Start of RECORDS FOR THE EXERCISE

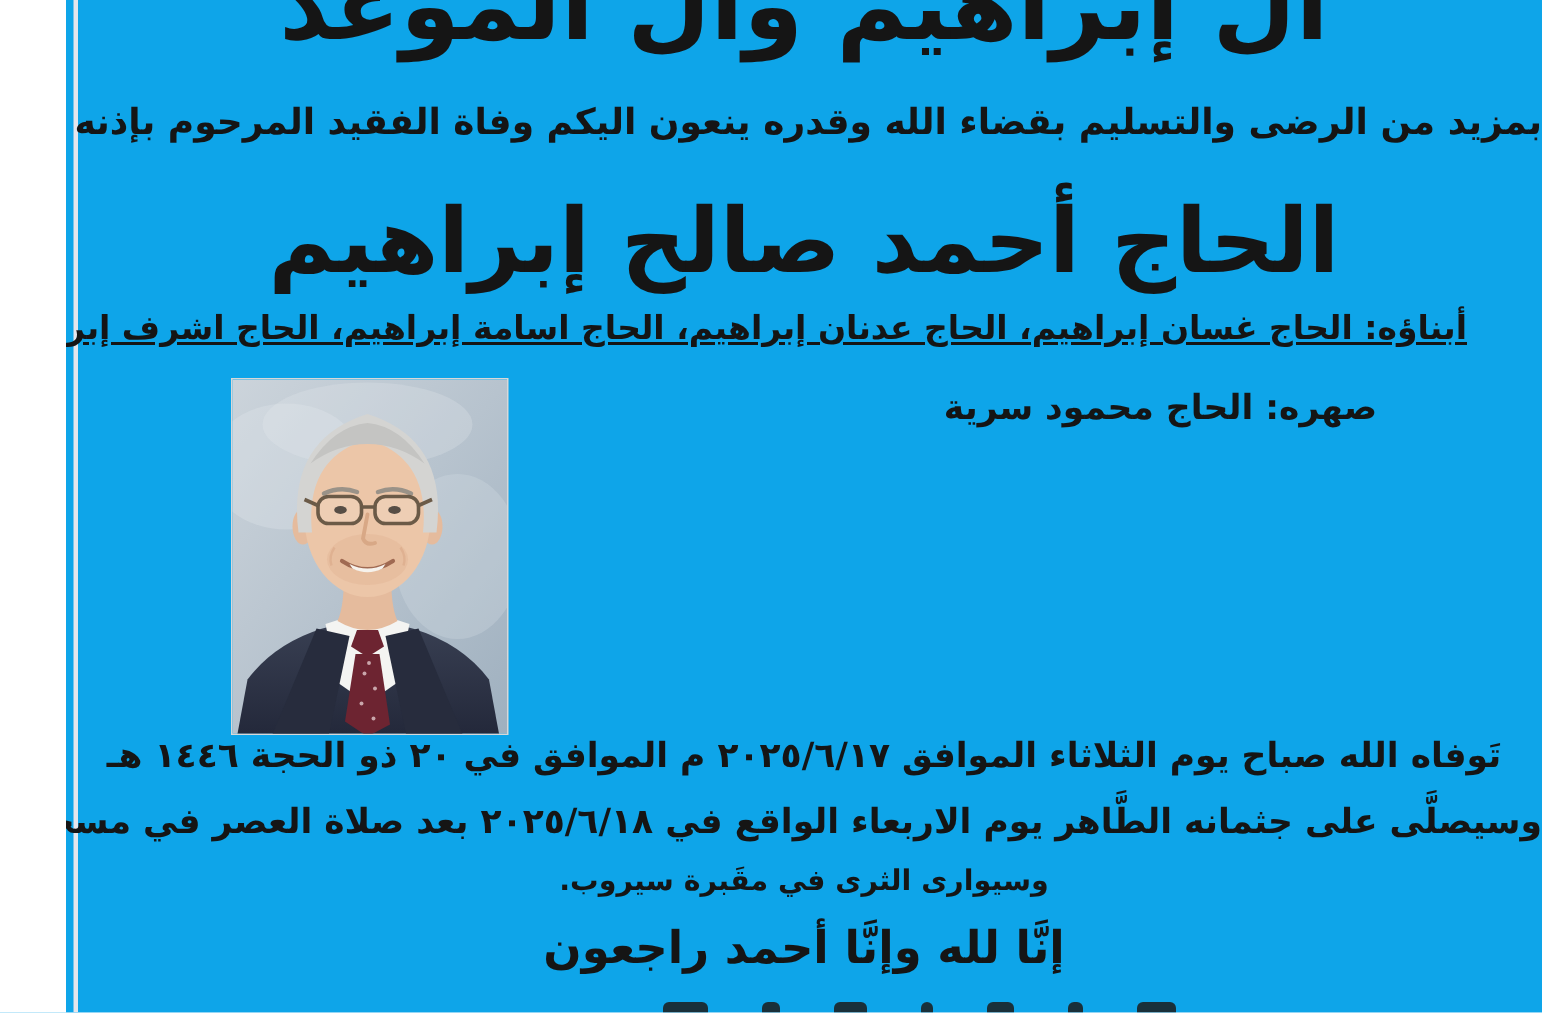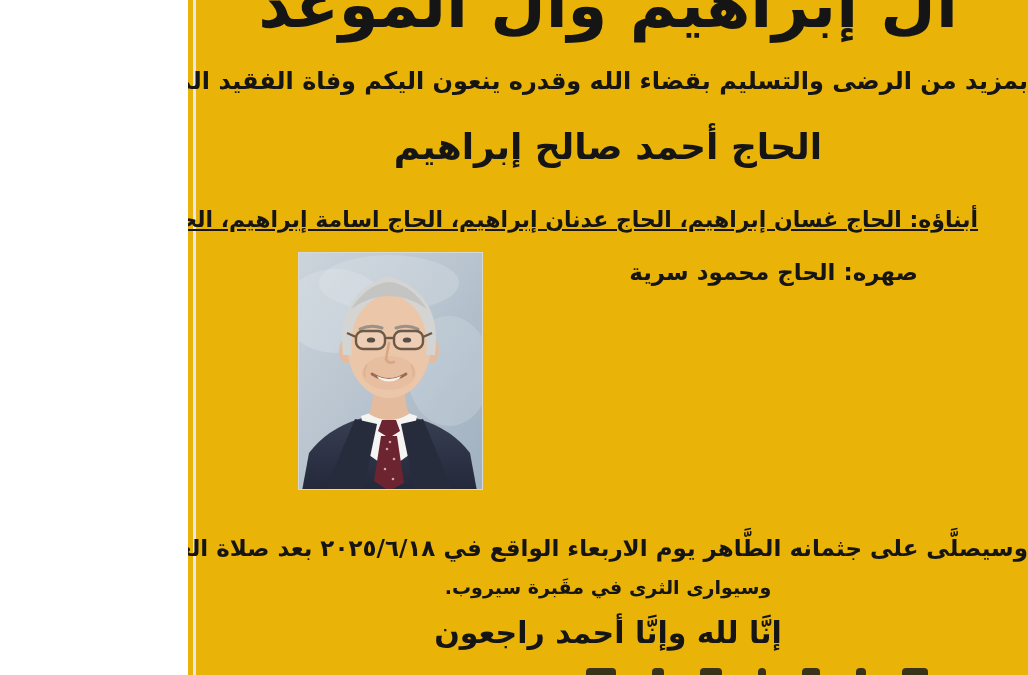--- a/index.html
+++ b/index.html
@@ -2,23 +2,23 @@
 <html lang="ar" dir="rtl"><head>
 <meta charset="utf-8">
 <style>
   html, body {
     margin: 0;
     padding: 0;
     background: #ffffff;
   }
   .page {
     position: relative;
-    width: 840px;
+    width: 984px;
     height: 675px;
-    background: #eab308;
+    background: #0ea5e9;
     overflow: hidden;
     font-family: "DejaVu Sans", sans-serif;
     color: #151515;
     direction: rtl;
   }
   .edge-line {
     position: absolute;
     top: 0;
     bottom: 0;
     width: 3px;
@@ -42,21 +42,21 @@
     top: -30px;
     font-size: 64px;
     line-height: 1.1;
   }
   .intro-line {
     top: 66px;
     font-size: 24px;
   }
   .deceased-name {
     top: 124px;
-    font-size: 36px;
+    font-size: 60px;
   }
   .sons-line {
     top: 206px;
     font-size: 22px;
     padding-left: 40px;
     padding-right: 50px;
     text-decoration: underline;
   }
   .son-in-law-line {
     top: 258px;
@@ -190,20 +190,21 @@
 
       <path d="M92,90 L89,106 Q91,111 97,109" stroke="#d8a886" stroke-width="2.6" fill="none" stroke-linecap="round"></path>
 
       <path d="M75,121 Q92,132 109,121" stroke="#a06a52" stroke-width="2.8" fill="none" stroke-linecap="round"></path>
       <path d="M80,123 Q92,129 104,123 L102,126 Q92,131 82,126 Z" fill="#f6f2ec"></path>
       <path d="M70,112 Q66,118 68,124" stroke="#dcab8c" stroke-width="1.6" fill="none" opacity="0.7"></path>
       <path d="M114,112 Q118,118 116,124" stroke="#dcab8c" stroke-width="1.6" fill="none" opacity="0.7"></path>
     </svg>
   </div>
 
+  <div class="txt center death-date-line">تَوفاه الله صباح يوم الثلاثاء الموافق ٢٠٢٥/٦/١٧ م الموافق في ٢٠ ذو الحجة ١٤٤٦ هـ</div>
 
   <div class="txt center funeral-line">وسيصلَّى على جثمانه الطَّاهر يوم الاربعاء الواقع في ٢٠٢٥/٦/١٨ بعد صلاة العصر في مسجد الغفران</div>
 
   <div class="txt center burial-line">وسيوارى الثرى في مقَبرة سيروب.</div>
 
   <div class="txt center verse-line">إنَّا لله وإنَّا أحمد راجعون</div>
 
   <div class="bottom-clipped-line">
     <span style="width:26px"></span>
     <span style="width:10px"></span>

End of RECORDS FOR THE EXERCISE

TASK OBJECTIVE
Write out the entries above verbatim, without pictures.

FINAL ANSWER
--- a/index.html
+++ b/index.html
@@ -2,23 +2,23 @@
 <html lang="ar" dir="rtl"><head>
 <meta charset="utf-8">
 <style>
   html, body {
     margin: 0;
     padding: 0;
     background: #ffffff;
   }
   .page {
     position: relative;
-    width: 840px;
+    width: 984px;
     height: 675px;
-    background: #eab308;
+    background: #0ea5e9;
     overflow: hidden;
     font-family: "DejaVu Sans", sans-serif;
     color: #151515;
     direction: rtl;
   }
   .edge-line {
     position: absolute;
     top: 0;
     bottom: 0;
     width: 3px;
@@ -42,21 +42,21 @@
     top: -30px;
     font-size: 64px;
     line-height: 1.1;
   }
   .intro-line {
     top: 66px;
     font-size: 24px;
   }
   .deceased-name {
     top: 124px;
-    font-size: 36px;
+    font-size: 60px;
   }
   .sons-line {
     top: 206px;
     font-size: 22px;
     padding-left: 40px;
     padding-right: 50px;
     text-decoration: underline;
   }
   .son-in-law-line {
     top: 258px;
@@ -190,20 +190,21 @@
 
       <path d="M92,90 L89,106 Q91,111 97,109" stroke="#d8a886" stroke-width="2.6" fill="none" stroke-linecap="round"></path>
 
       <path d="M75,121 Q92,132 109,121" stroke="#a06a52" stroke-width="2.8" fill="none" stroke-linecap="round"></path>
       <path d="M80,123 Q92,129 104,123 L102,126 Q92,131 82,126 Z" fill="#f6f2ec"></path>
       <path d="M70,112 Q66,118 68,124" stroke="#dcab8c" stroke-width="1.6" fill="none" opacity="0.7"></path>
       <path d="M114,112 Q118,118 116,124" stroke="#dcab8c" stroke-width="1.6" fill="none" opacity="0.7"></path>
     </svg>
   </div>
 
+  <div class="txt center death-date-line">تَوفاه الله صباح يوم الثلاثاء الموافق ٢٠٢٥/٦/١٧ م الموافق في ٢٠ ذو الحجة ١٤٤٦ هـ</div>
 
   <div class="txt center funeral-line">وسيصلَّى على جثمانه الطَّاهر يوم الاربعاء الواقع في ٢٠٢٥/٦/١٨ بعد صلاة العصر في مسجد الغفران</div>
 
   <div class="txt center burial-line">وسيوارى الثرى في مقَبرة سيروب.</div>
 
   <div class="txt center verse-line">إنَّا لله وإنَّا أحمد راجعون</div>
 
   <div class="bottom-clipped-line">
     <span style="width:26px"></span>
     <span style="width:10px"></span>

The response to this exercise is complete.